▶ _Code change snippets_
++++++

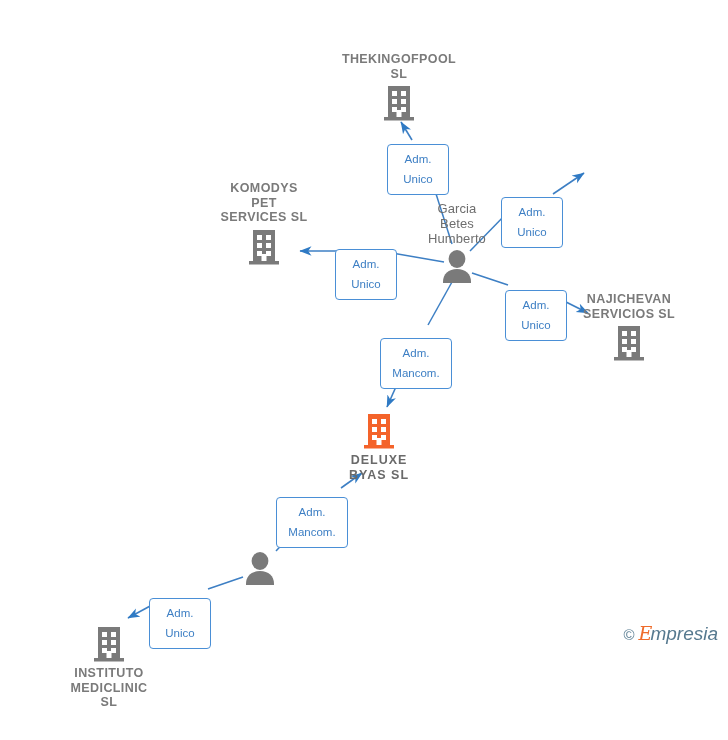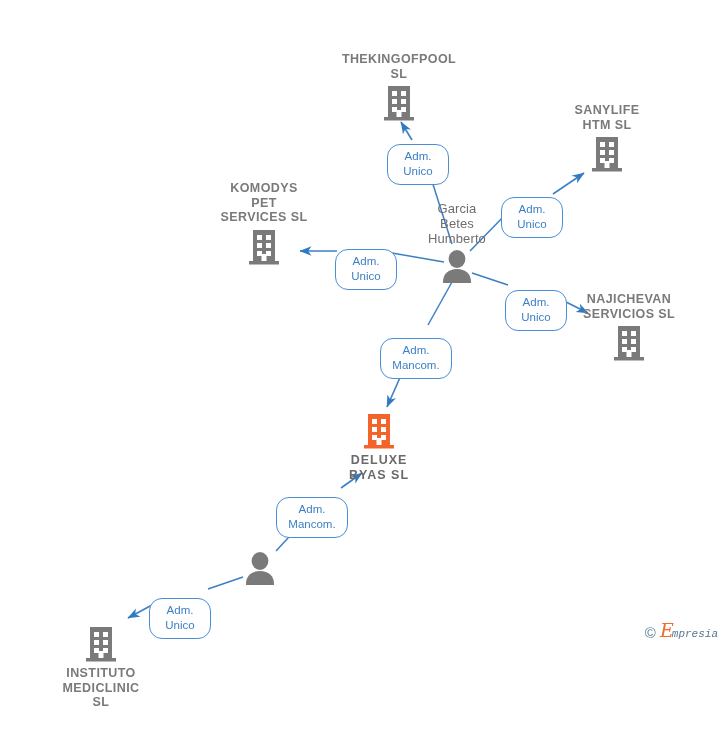--- a/index.html
+++ b/index.html
@@ -59,25 +59,25 @@
     flex-direction:column-reverse;
   }
   .node.label-top .label{
     margin-top:0;
     margin-bottom:2px;
   }
   .edge-label{
     position:absolute;
     z-index:4;
     border:1.4px solid #4a8fd6;
-    border-radius:13px;
+    border-radius:4px;
     background:#ffffff;
     color:#3d7fc4;
     font-size:11.5px;
-    line-height:15px;
+    line-height:20px;
     text-align:center;
     padding:4px 6px 5px 6px;
     width:48px;
     margin-left:-30px;
     white-space:pre-line;
     box-sizing:content-box;
   }
   #watermark{
     position:absolute;
     right:10px;bottom:8px;
@@ -92,23 +92,23 @@
     color:#5b7f94;
   }
   #watermark .wm-e{
     font-family:"DejaVu Serif", serif;
     font-style:italic;
     font-size:19px;
     color:#ef6c2b;
     line-height:19px;
   }
   #watermark .wm-rest{
-    font-family:Liberation Mono, monospace;
+    font-family:Liberation Sans, sans-serif;
     font-style:italic;
-    font-size:11px;
+    font-size:19px;
     color:#56798f;
     line-height:19px;
     margin-left:-2px;
   }
 </style>
 </head>
 <body>
 
 <div id="graph">
 
@@ -152,37 +152,20 @@
         <rect x="18" y="16" width="5" height="5" fill="#ffffff"></rect>
         <rect x="9" y="24" width="5" height="5" fill="#ffffff"></rect>
         <rect x="18" y="24" width="5" height="5" fill="#ffffff"></rect>
         <rect x="13.5" y="27" width="5" height="7" fill="#ffffff"></rect>
       </svg>
     </span>
     <span class="label">THEKINGOFPOOL
 SL</span>
   </div>
 
-  <div class="node label-top" style="left:607px;top:103px;">
-    <span class="glyph">
-      <svg width="32" height="40" viewBox="0 0 32 40" xmlns="http://www.w3.org/2000/svg">
-        <rect x="5" y="3" width="22" height="31" fill="#7a7a7a"></rect>
-        <rect x="1" y="34" width="30" height="3.5" fill="#7a7a7a"></rect>
-        <rect x="9" y="8" width="5" height="5" fill="#ffffff"></rect>
-        <rect x="18" y="8" width="5" height="5" fill="#ffffff"></rect>
-        <rect x="9" y="16" width="5" height="5" fill="#ffffff"></rect>
-        <rect x="18" y="16" width="5" height="5" fill="#ffffff"></rect>
-        <rect x="9" y="24" width="5" height="5" fill="#ffffff"></rect>
-        <rect x="18" y="24" width="5" height="5" fill="#ffffff"></rect>
-        <rect x="13.5" y="27" width="5" height="7" fill="#ffffff"></rect>
-      </svg>
-    </span>
-    <span class="label">SANYLIFE
-HTM  SL</span>
-  </div>
 
   <div class="node person label-top" style="left:457px;top:201px;">
     <span class="glyph">
       <svg width="34" height="36" viewBox="0 0 34 36" xmlns="http://www.w3.org/2000/svg">
         <ellipse cx="17" cy="11" rx="8.4" ry="9" fill="#7a7a7a"></ellipse>
         <path d="M17,21 C25.5,21 31,26.2 31,33.6 L31,35 L3,35 L3,33.6 C3,26.2 8.5,21 17,21 Z" fill="#7a7a7a"></path>
       </svg>
     </span>
     <span class="label">Garcia
 Betes
@@ -246,21 +229,21 @@
 
   <div class="node person" style="left:260px;top:550px;">
     <span class="glyph">
       <svg width="34" height="36" viewBox="0 0 34 36" xmlns="http://www.w3.org/2000/svg">
         <ellipse cx="17" cy="11" rx="8.4" ry="9" fill="#7a7a7a"></ellipse>
         <path d="M17,21 C25.5,21 31,26.2 31,33.6 L31,35 L3,35 L3,33.6 C3,26.2 8.5,21 17,21 Z" fill="#7a7a7a"></path>
       </svg>
     </span>
   </div>
 
-  <div class="node" style="left:101px;top:624px;">
+  <div class="node" style="left:109px;top:624px;">
     <span class="glyph">
       <svg width="32" height="40" viewBox="0 0 32 40" xmlns="http://www.w3.org/2000/svg">
         <rect x="5" y="3" width="22" height="31" fill="#7a7a7a"></rect>
         <rect x="1" y="34" width="30" height="3.5" fill="#7a7a7a"></rect>
         <rect x="9" y="8" width="5" height="5" fill="#ffffff"></rect>
         <rect x="18" y="8" width="5" height="5" fill="#ffffff"></rect>
         <rect x="9" y="16" width="5" height="5" fill="#ffffff"></rect>
         <rect x="18" y="16" width="5" height="5" fill="#ffffff"></rect>
         <rect x="9" y="24" width="5" height="5" fill="#ffffff"></rect>
         <rect x="18" y="24" width="5" height="5" fill="#ffffff"></rect>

++++++

▶ _Task to carry out_
Copy out, from the data above, every line holding the word "font".

▶ _Exercise result_
     font-size:11.5px;
     font-family:"DejaVu Serif", serif;
     font-style:italic;
     font-size:19px;
-    font-family:Liberation Mono, monospace;
+    font-family:Liberation Sans, sans-serif;
     font-style:italic;
-    font-size:11px;
+    font-size:19px;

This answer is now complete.